> [DIRECTIONS FOR THIS TASK]:
Down to the final line, print the records below exactly and without pictures.

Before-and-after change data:
□ □ □
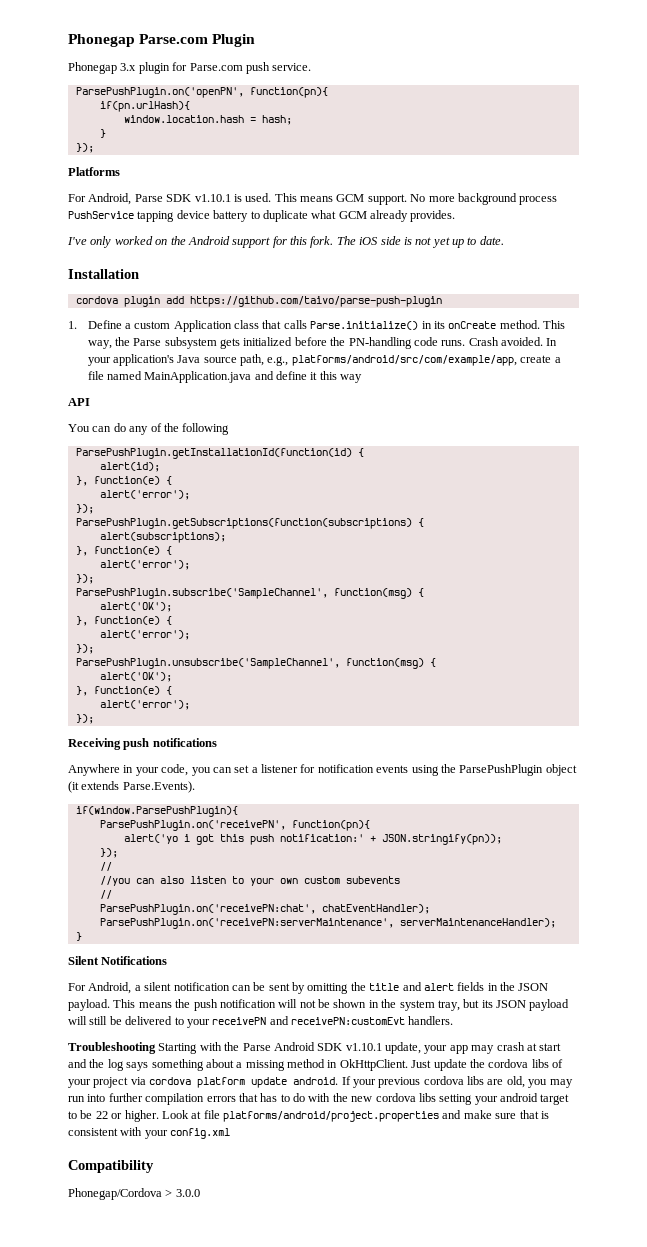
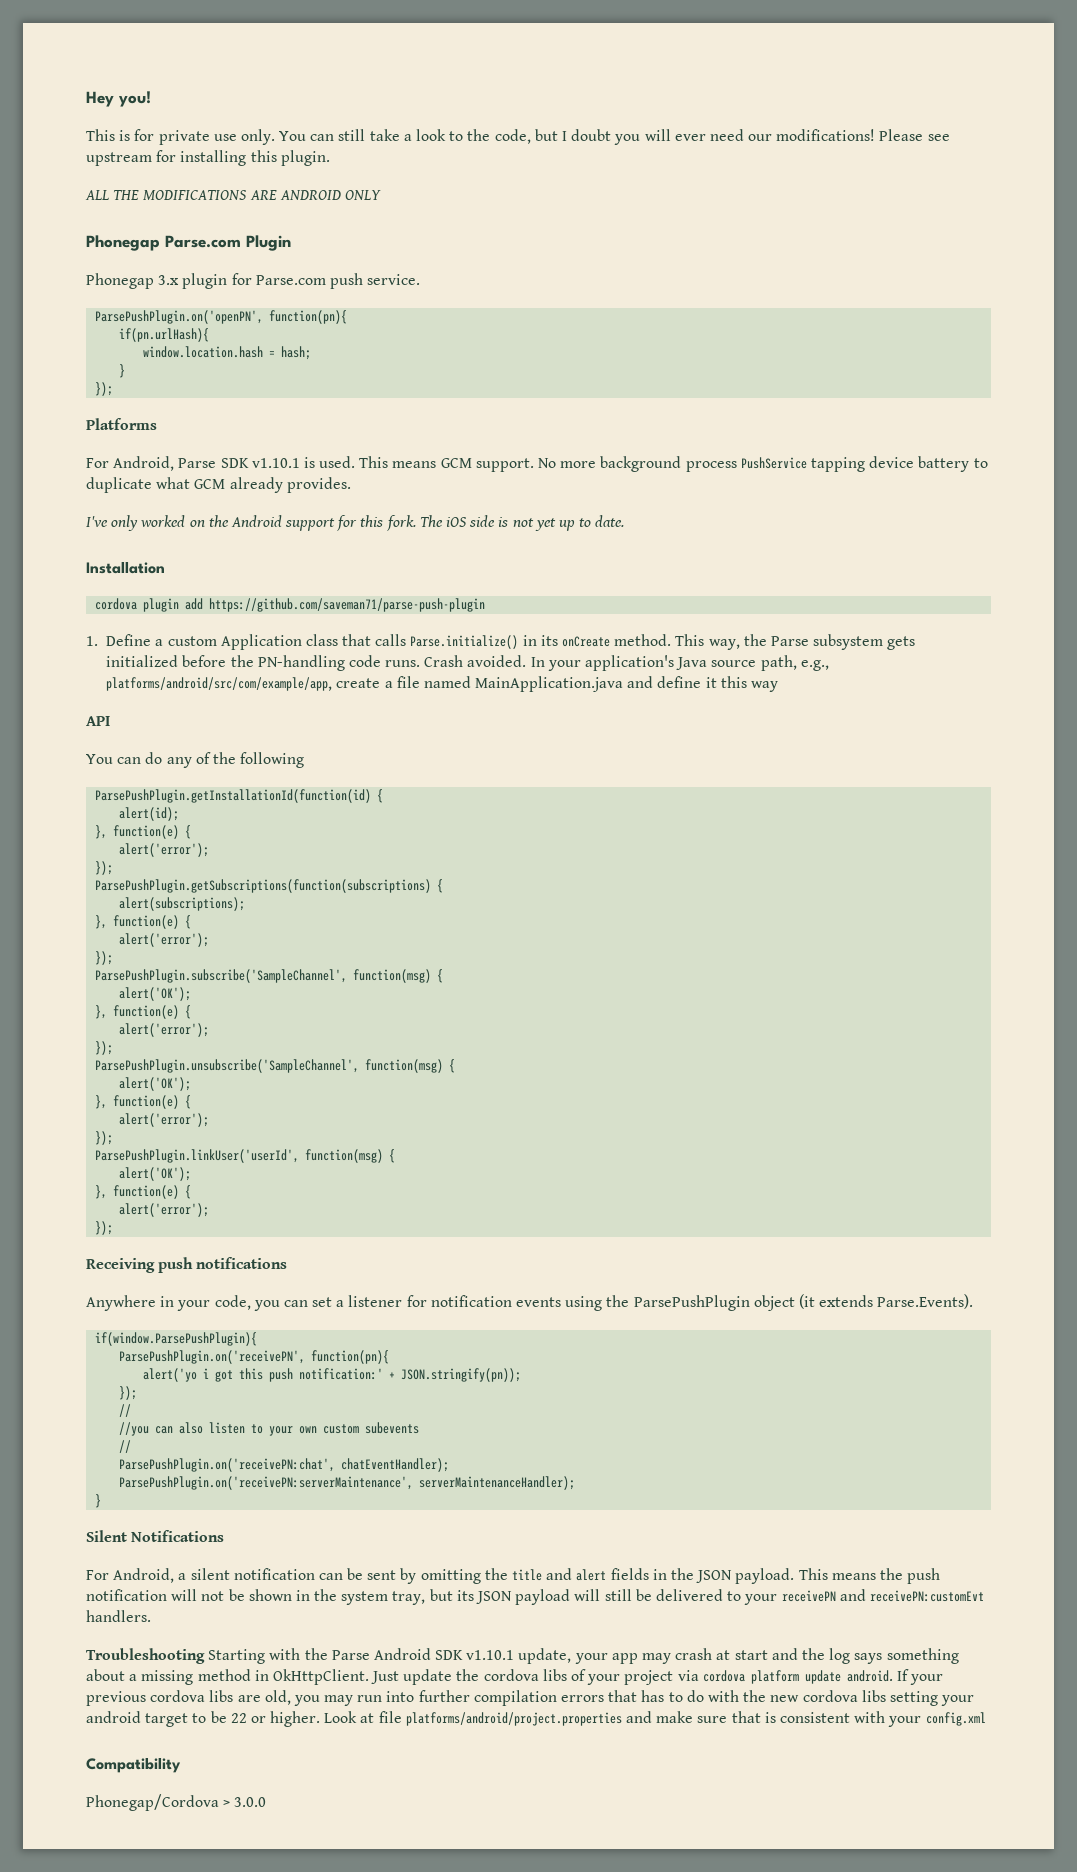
+ Hey you!
+ This is for private use only. You can still take a look to the code, but I doubt you will ever need our modifications! Please see upstream for installing this plugin.
+ ALL THE MODIFICATIONS ARE ANDROID ONLY
- cordova plugin add https://github.com/taivo/parse-push-plugin
+ cordova plugin add https://github.com/saveman71/parse-push-plugin
+ ParsePushPlugin.linkUser('userId', function(msg) {
+ alert('OK');
+ }, function(e) {
+ alert('error');
+ });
□ □ □
> [TASK SOLUTION]:
+ Hey you!
+ This is for private use only. You can still take a look to the code, but I doubt you will ever need our modifications! Please see upstream for installing this plugin.
+ ALL THE MODIFICATIONS ARE ANDROID ONLY
- cordova plugin add https://github.com/taivo/parse-push-plugin
+ cordova plugin add https://github.com/saveman71/parse-push-plugin
+ ParsePushPlugin.linkUser('userId', function(msg) {
+ alert('OK');
+ }, function(e) {
+ alert('error');
+ });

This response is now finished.